# Alfine 11 mud in cassette joint



## presslab (Jan 5, 2007)

I never had this problem with my Alfine 8, but I am wondering if anyone else has seen this with the Alfine 11. I think the cause is because of the "normal" cable pull vs the "rapid rise" of the old shifter. I spend a lot more time in the low gears allowing more time for the groove to fill with mud.

My hub started skipping on my last ride and I noticed it was out of adjustment. A quick turn of the barrel adjuster solved it. After I got home I inspected the cassette joint and I see that the groove the cable rides in was packed with mud. The mud had caused the cable to ride up affecting the adjustment.

Anyone else notice this? Any possible remedy?


----------



## sealcove (Apr 26, 2004)

presslab said:


> I never had this problem with my Alfine 8, but I am wondering if anyone else has seen this with the Alfine 11. I think the cause is because of the "normal" cable pull vs the "rapid rise" of the old shifter. I spend a lot more time in the low gears allowing more time for the groove to fill with mud.
> 
> Anyone else notice this? Any possible remedy?

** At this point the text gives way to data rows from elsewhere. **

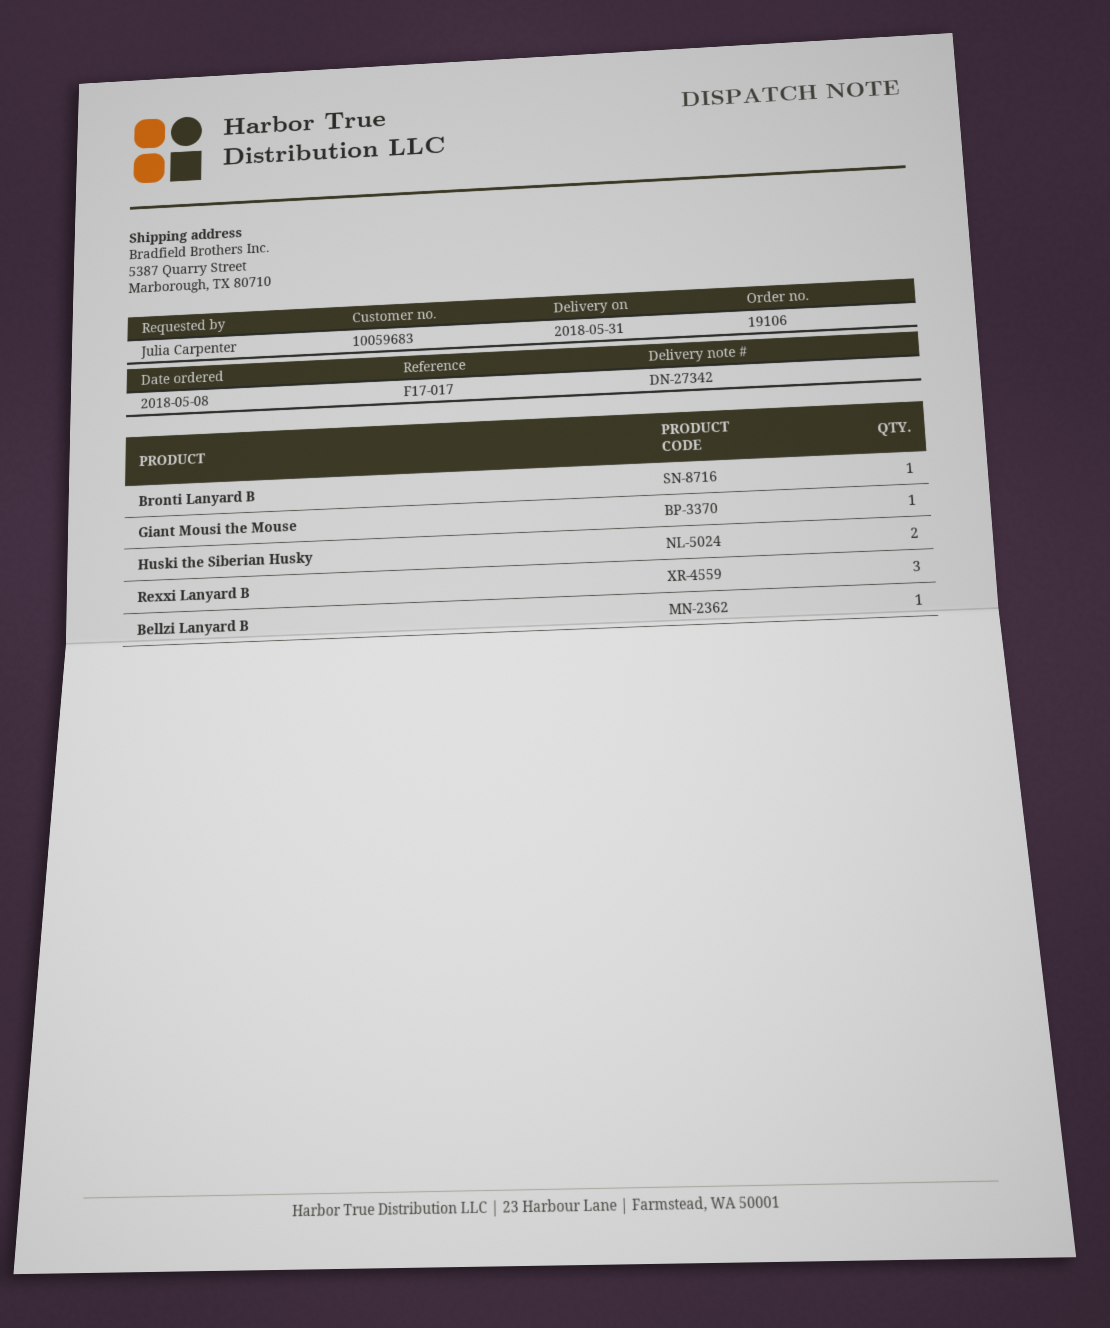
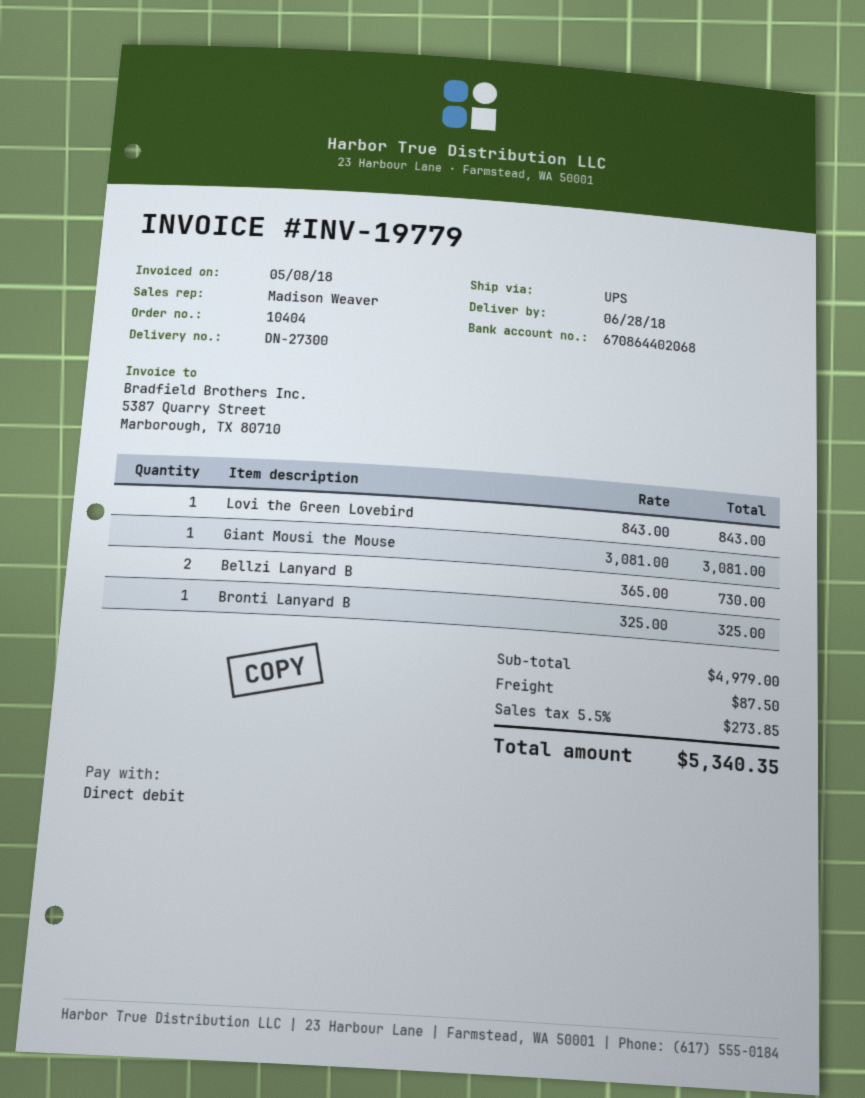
order number: 19106 -> 10404
delivery note number: DN-27342 -> DN-27300
delivery date: 2018-05-31 -> 2018-06-28
Huski the Siberian Husky: 2 -> none
Rexxi Lanyard B: 3 -> none
Bellzi Lanyard B: 1 -> 2
Lovi the Green Lovebird: none -> 1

How different is the cassette joint between the 8 and the 11? Is the 11 more exposed than the 8 along the cable guide? Either way, your hunch about the normal rise my be the culprit. I'd like to see how this issue develops as more early adopters come aboard.

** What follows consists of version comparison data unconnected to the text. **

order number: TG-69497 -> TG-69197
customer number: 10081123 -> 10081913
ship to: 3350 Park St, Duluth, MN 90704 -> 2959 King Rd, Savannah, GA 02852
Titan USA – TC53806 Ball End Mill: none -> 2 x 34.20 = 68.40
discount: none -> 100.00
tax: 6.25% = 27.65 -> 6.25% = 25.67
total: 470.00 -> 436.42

Where did you route the cable: on the seat-stay or chain stay? I route my Alfine 8 on seat stay and that puts the cable guide facing rearward rather than facing where it is more prone to mucking up.

Can you provide some more pictures? From the pictures, it looks like the 11 cable holder is higher up, allowing better clearance for seat-stay cable routing.


----------



## presslab (Jan 5, 2007)

On the 11 cassette joint it has more of a channel for the cable to ride in.

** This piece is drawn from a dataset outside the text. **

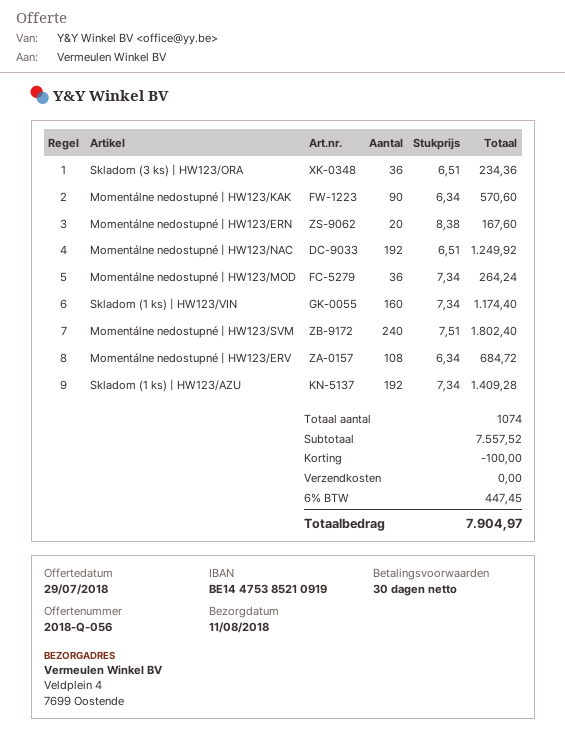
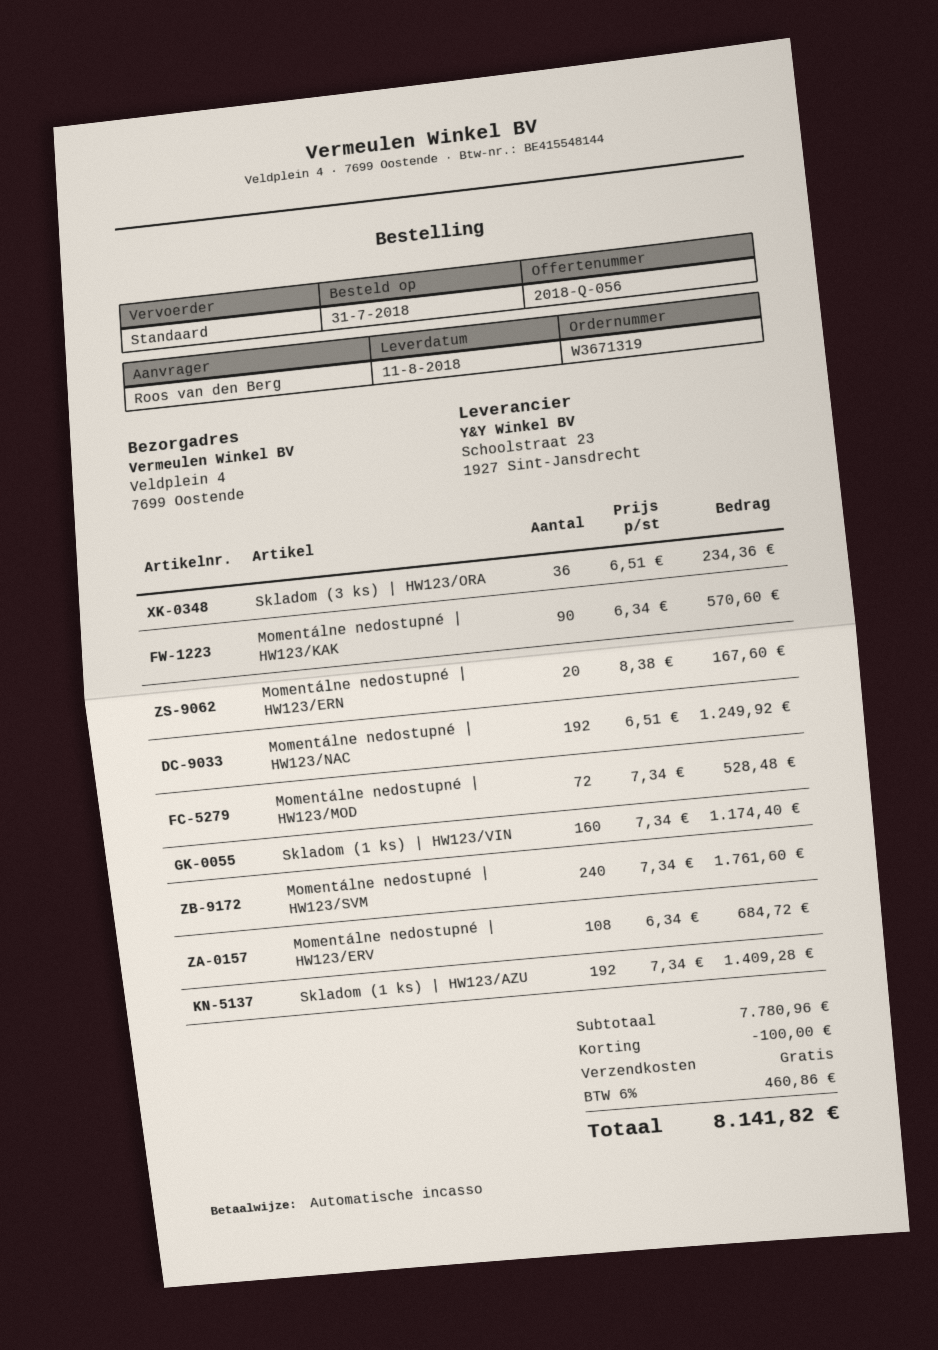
Momentálne nedostupné | HW123/MOD: 36 x 7.34 = 264.24 -> 72 x 7.34 = 528.48
Momentálne nedostupné | HW123/SVM: 240 x 7.51 = 1802.40 -> 240 x 7.34 = 1761.60
subtotal: 7557.52 -> 7780.96
tax: 6% = 447.45 -> 6% = 460.86
total: 7904.97 -> 8141.82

Here are a couple more pics:


----------



## bikeisbetter (Aug 15, 2009)

presslab said:


> Any possible remedy?


Lay the shifting cable along the chainstay or install a full chain case.


----------



## presslab (Jan 5, 2007)

bikeisbetter said:


> Lay the shifting cable along the chainstay


Specifically, why do you think this would help?



bikeisbetter said:


> or install a full chain case.


I could I suppose. 

Anyway I just modded it, maybe it will help! I cut away most of the rear wall in the hopes it would shed mud better.


----------



## satanas (Feb 12, 2005)

Seems to me that it should be possible to fabricate a small "fender" and attach it to the steel plate arm thingy, or maybe under the axle nut. This would then shield the cassette joint groove from splatter. Not sure what the right material might be. It'd be easy to make prototypes from coke cans and either zip tie/wire/duct tape or glue them on, then make something more durable later if needed.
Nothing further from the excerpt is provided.